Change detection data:
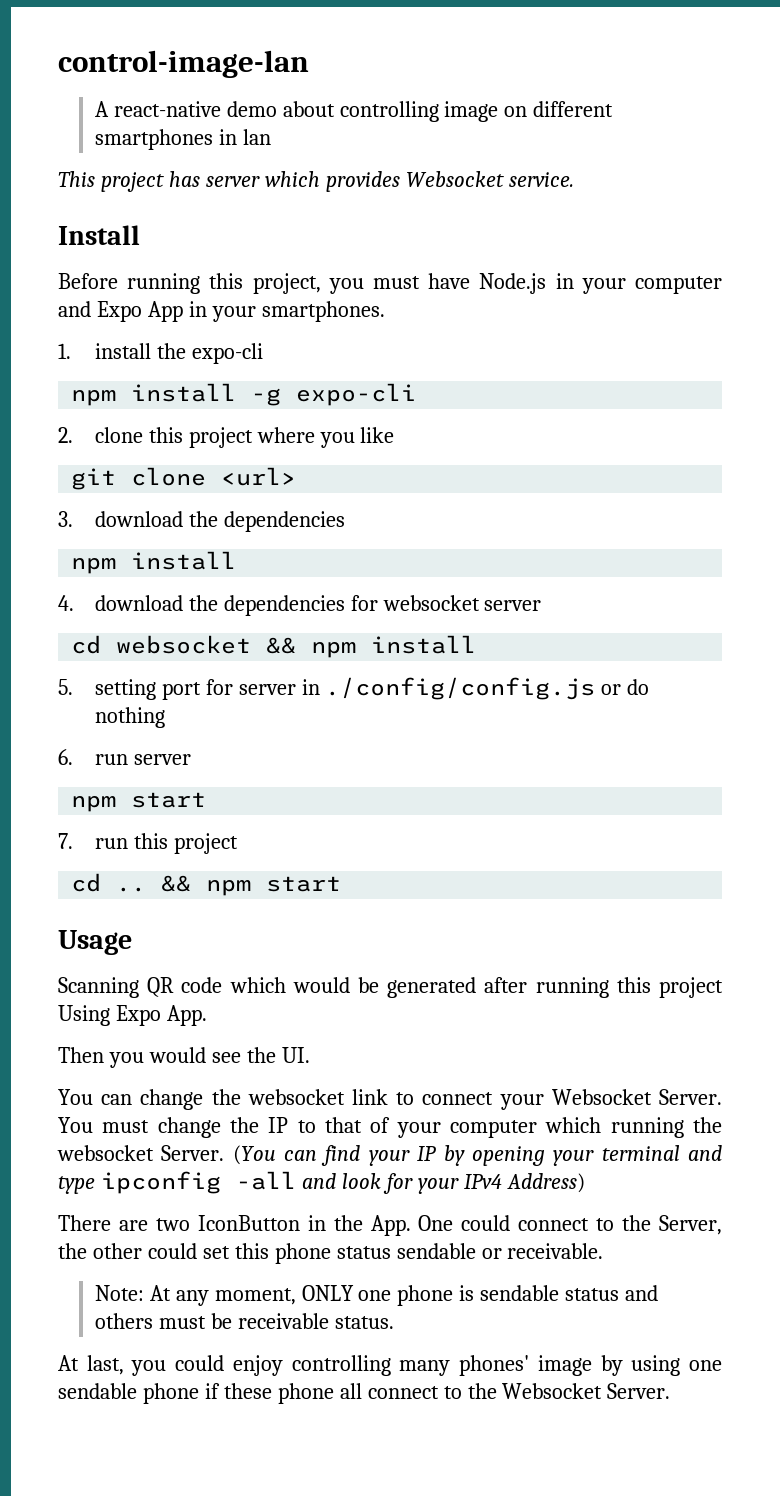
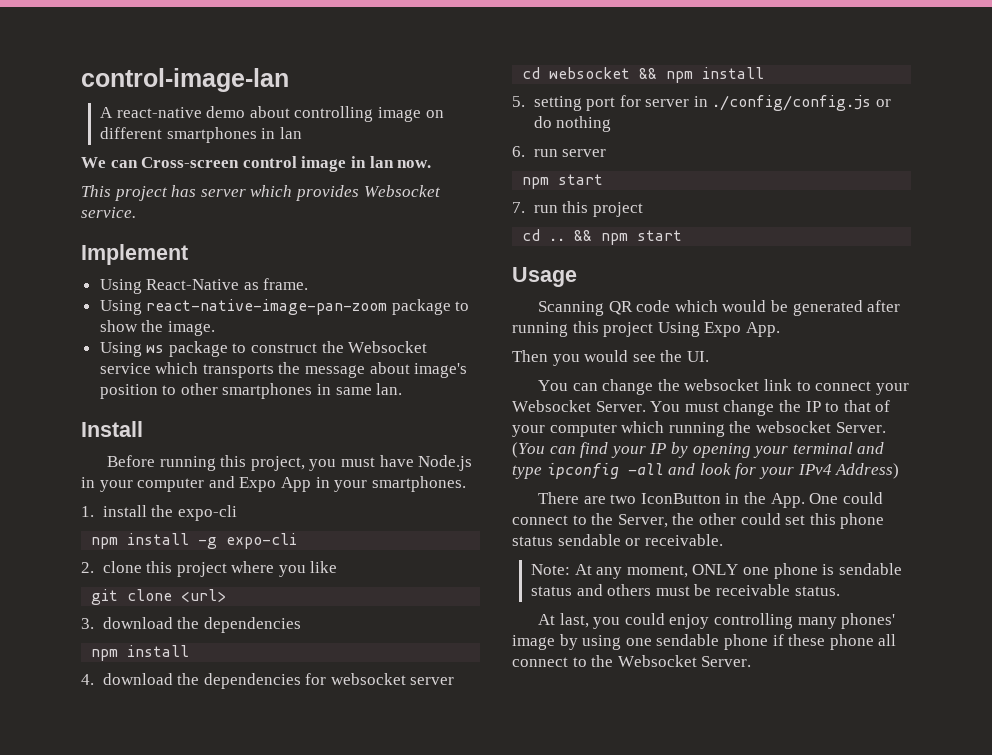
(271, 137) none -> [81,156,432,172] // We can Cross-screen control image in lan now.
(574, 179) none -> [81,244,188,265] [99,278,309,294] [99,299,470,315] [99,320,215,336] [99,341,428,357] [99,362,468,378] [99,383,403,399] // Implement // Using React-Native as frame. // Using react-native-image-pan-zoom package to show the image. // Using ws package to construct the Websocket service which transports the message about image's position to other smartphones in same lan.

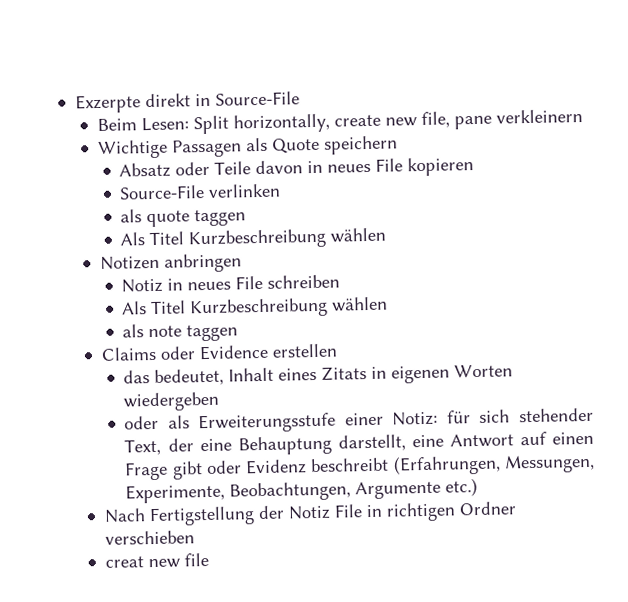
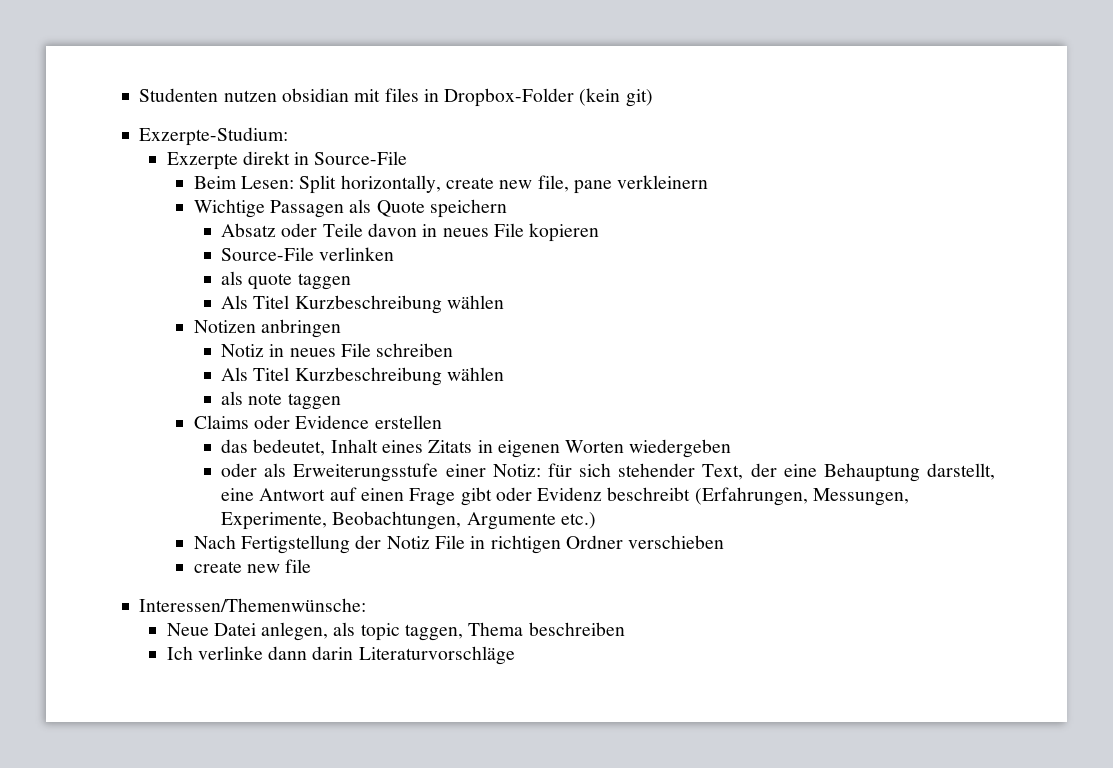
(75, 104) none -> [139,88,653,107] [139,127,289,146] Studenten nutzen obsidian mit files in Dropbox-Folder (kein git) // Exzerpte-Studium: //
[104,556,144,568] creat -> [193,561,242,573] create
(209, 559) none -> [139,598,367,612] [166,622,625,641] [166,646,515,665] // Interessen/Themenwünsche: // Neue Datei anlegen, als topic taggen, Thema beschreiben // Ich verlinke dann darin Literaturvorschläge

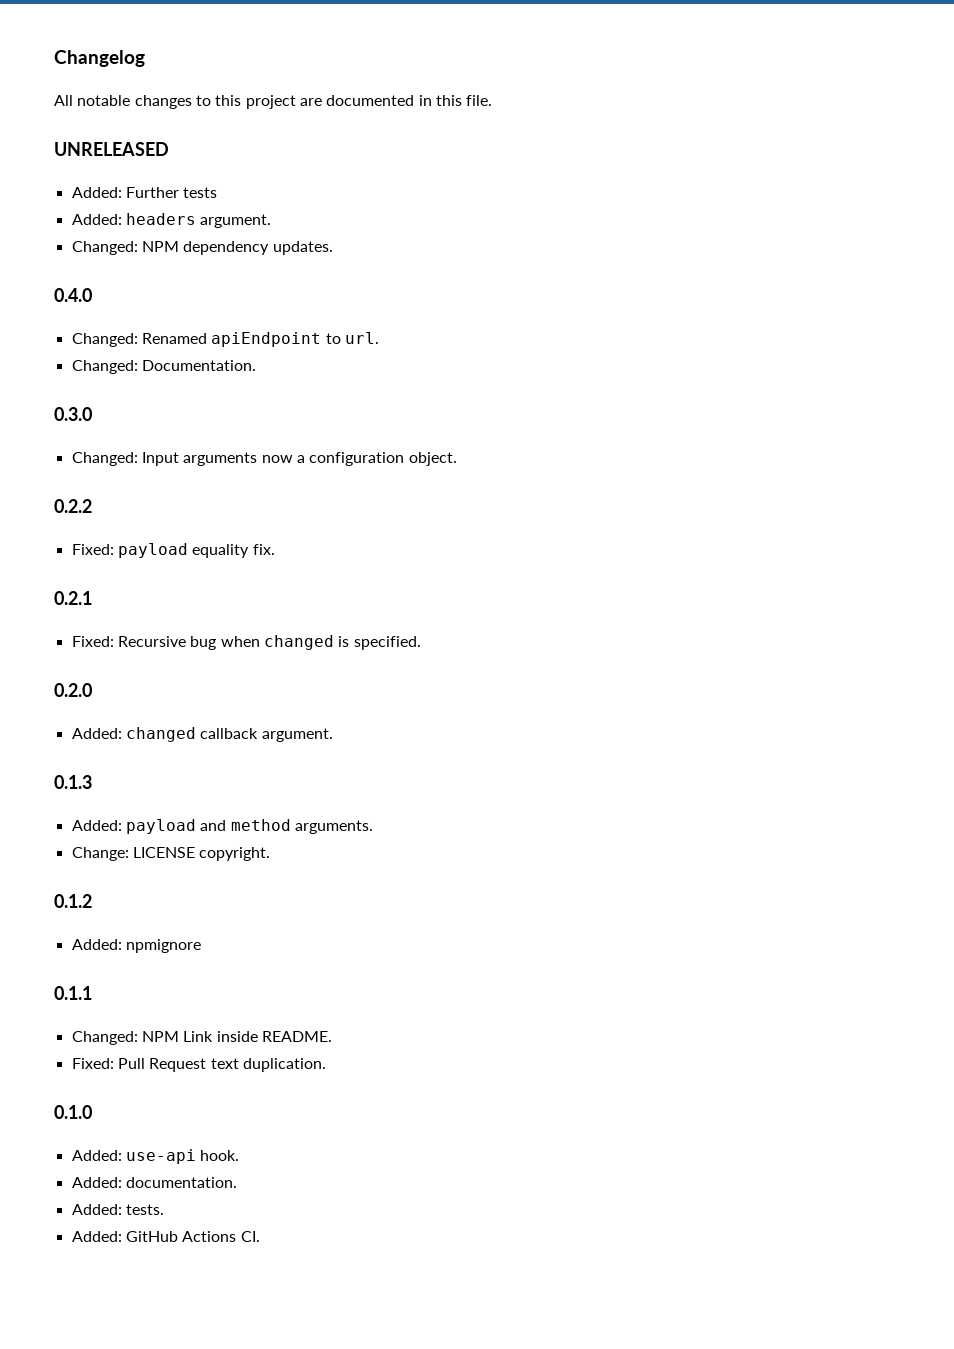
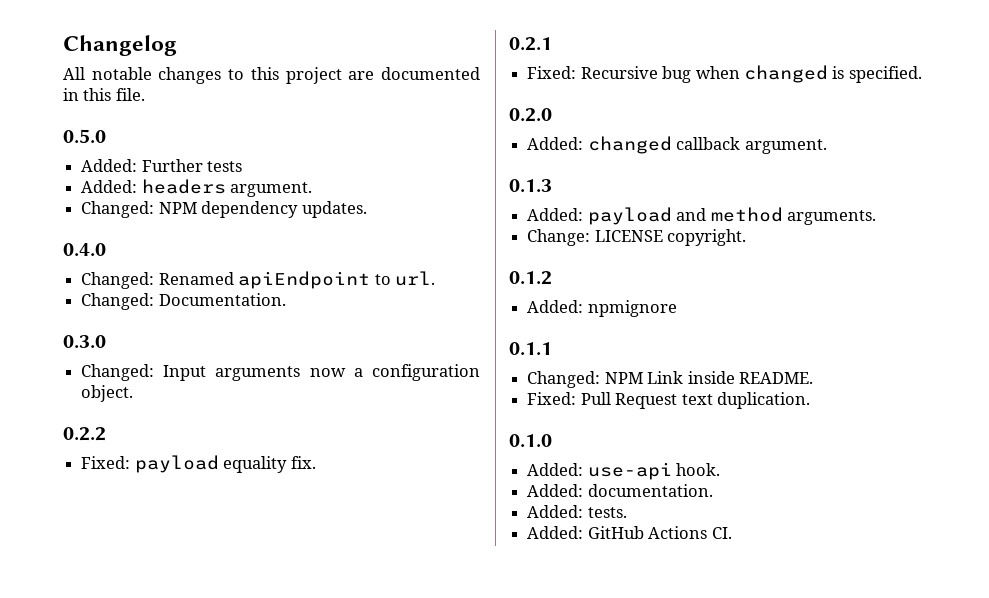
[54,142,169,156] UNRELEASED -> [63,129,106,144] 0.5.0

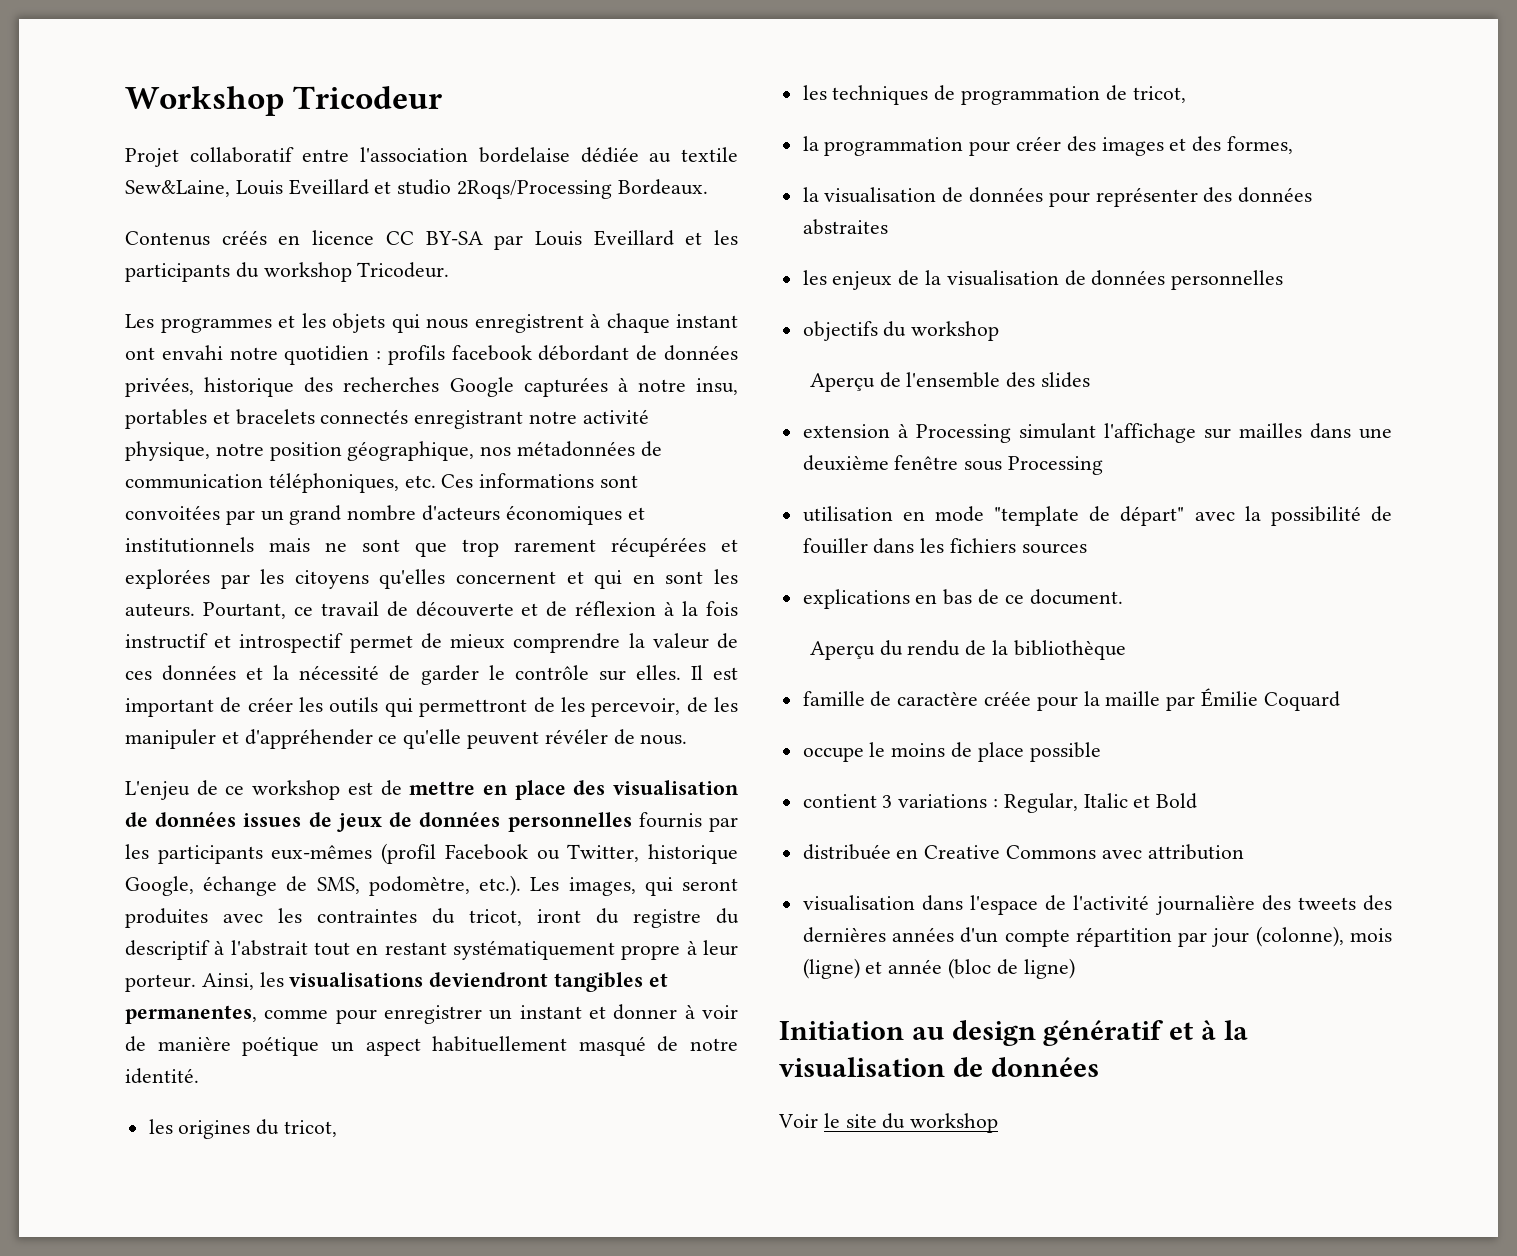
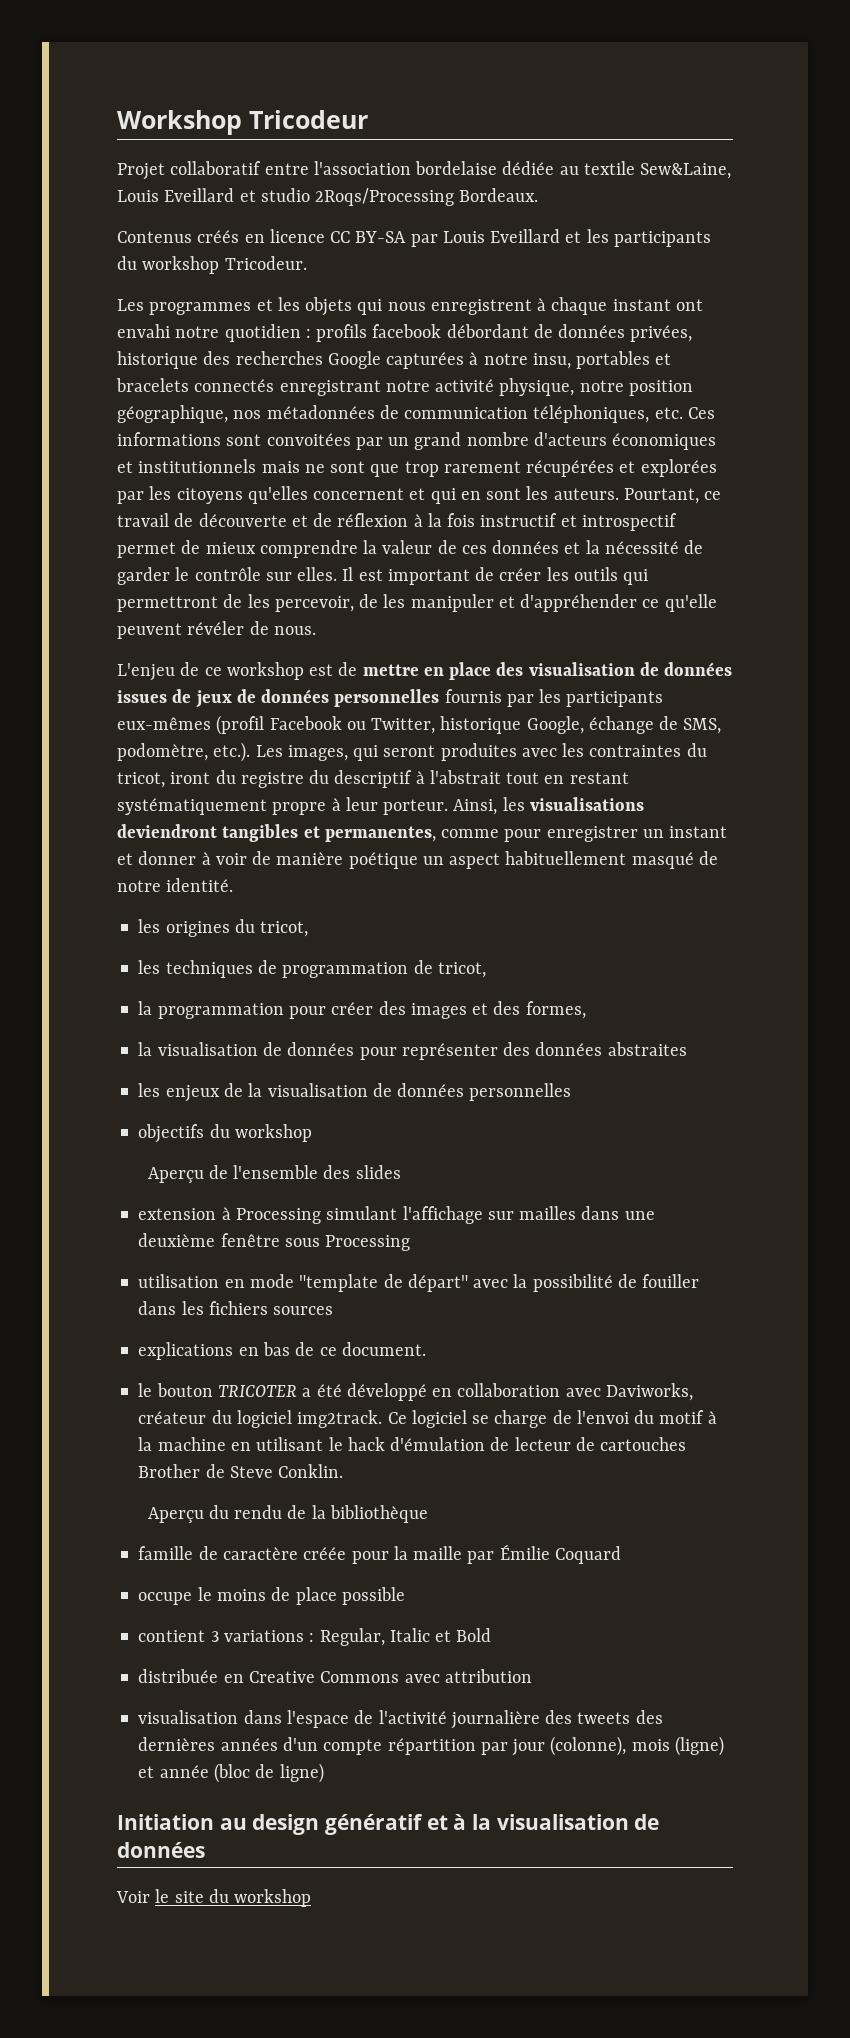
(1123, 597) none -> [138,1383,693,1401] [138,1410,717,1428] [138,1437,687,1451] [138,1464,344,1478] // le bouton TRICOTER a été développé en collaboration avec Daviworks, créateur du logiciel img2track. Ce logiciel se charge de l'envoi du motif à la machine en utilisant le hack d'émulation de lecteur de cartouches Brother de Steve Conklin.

• Try it:
Wherever a line in the entries holds "image", copy that line.

• Response area:
(271, 137) none -> [81,156,432,172] // We can Cross-screen control image in lan now.
(574, 179) none -> [81,244,188,265] [99,278,309,294] [99,299,470,315] [99,320,215,336] [99,341,428,357] [99,362,468,378] [99,383,403,399] // Implement // Using React-Native as frame. // Using react-native-image-pan-zoom package to show the image. // Using ws package to construct the Websocket service which transports the message about image's position to other smartphones in same lan.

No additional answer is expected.